Pas à pas, les muscles endoloris, je cause avec les vaches, des inconnus me sourient. J’entends des bouts d’histoires qui ne sont pas les miennes, je respire à plein nez pour que cette fois-ci je m'en souvienne.
Je (re)découvre mon rythme et ceux des autres. Marcher seule, marcher en groupe, en silence on écoute. On s'observe de loin ou de près, on raconte, on partage, on s'émeut, on se dévoile, on retire notre carapace idéale. On reçoit avec plaisir la petite tape sur l’épaule quand ça ne va plus et puis on donne tout ce qu’on a quand ça va mieux. Entouré de bienveillance, je me suis laissée emporter par des fous-rires de fatigue et des larmes en continu, ne sachant plus fermer le robinet, j’ai laissé couler tout ce que j’avais.

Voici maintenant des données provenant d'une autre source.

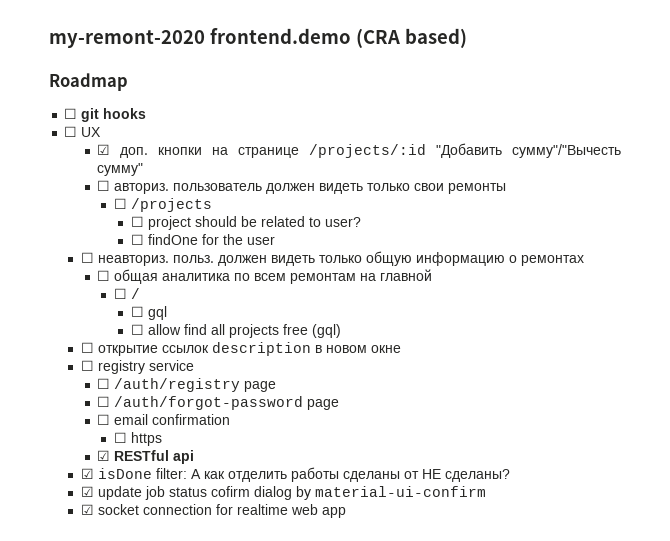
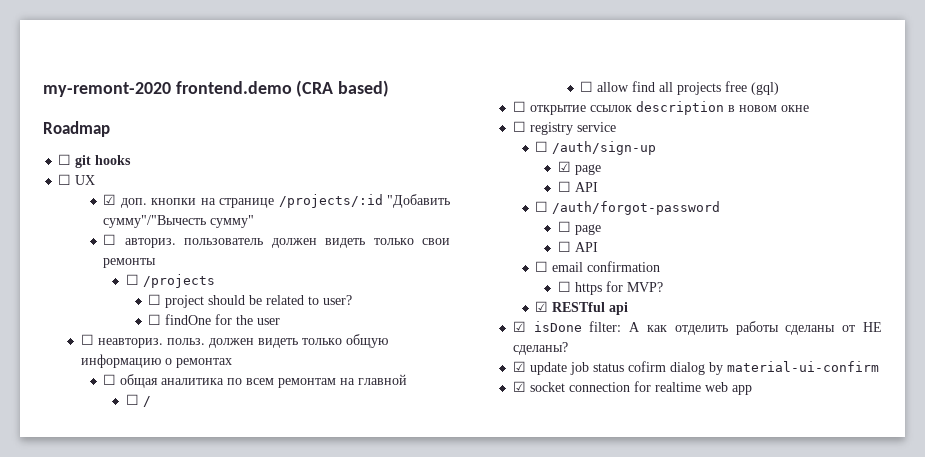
[130,306,167,320] // ☐ gql -> (151, 401) none
[114,378,277,392] /auth/registry page -> [552,141,657,155] [557,161,601,175] [557,181,598,192] /auth/sign-up // ☑ page // ☐ API
[307,399,340,410] page -> [557,221,601,235] [557,241,598,252] // ☐ page // ☐ API
(162, 439) none -> [605,281,663,292] for MVP?

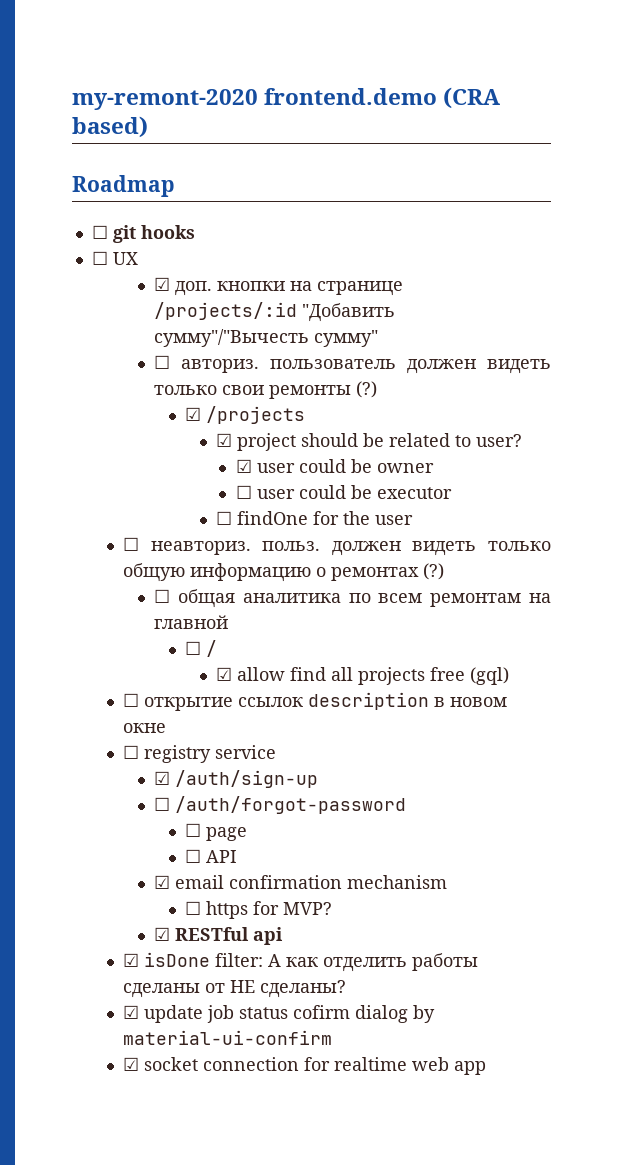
[125,274,139,285] // ☐ -> [356,381,378,398] [185,407,202,421] (?) // ☑
[148,294,162,305] ☐ -> [216,433,233,447] ☑
(353, 300) none -> [235,459,434,473] [235,485,452,499] // ☑ user could be owner // ☐ user could be executor
(232, 363) none -> [422,563,444,580] (?)
[580,81,594,92] ☐ -> [216,667,233,681] ☑
[535,141,549,152] ☐ -> [154,771,171,785] ☑
[557,161,601,175] [557,181,598,192] // ☑ page // ☐ API -> (319, 779) none
[535,261,549,272] ☐ -> [154,875,171,889] ☑
(661, 266) none -> [347,875,448,889] mechanism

Pas à pas, j’emplis mes sens de cris de joie des petits moineaux qui jouent à cachecache sur les toits des vieilles maisons, je goûte aux sucreries locales, je touche les arbres comme mon amant, je respire l’air qui me libère et je regarde fièrement le chemin parcouru.
Je (re)découvre le poids de l’essentiel, celui que je sais porter sur les épaules sans avoir mal. Le superficiel est fatiguant finalement, derrière le matériel tu n'es pas plus belle. Je laisse derrière moi les apparences, la beauté peut se lire dans mes yeux de manière transparente. Je me déconnecte du virtuel, de tous ce vomissement de soi-disant bonheur, qui n'a comme unique but de cacher ton autre toi saboteur. Ton ego a besoin des autres et moi je refuse de te servir. J'ai le vertige, mais je sais aujourd'hui pourquoi je souris.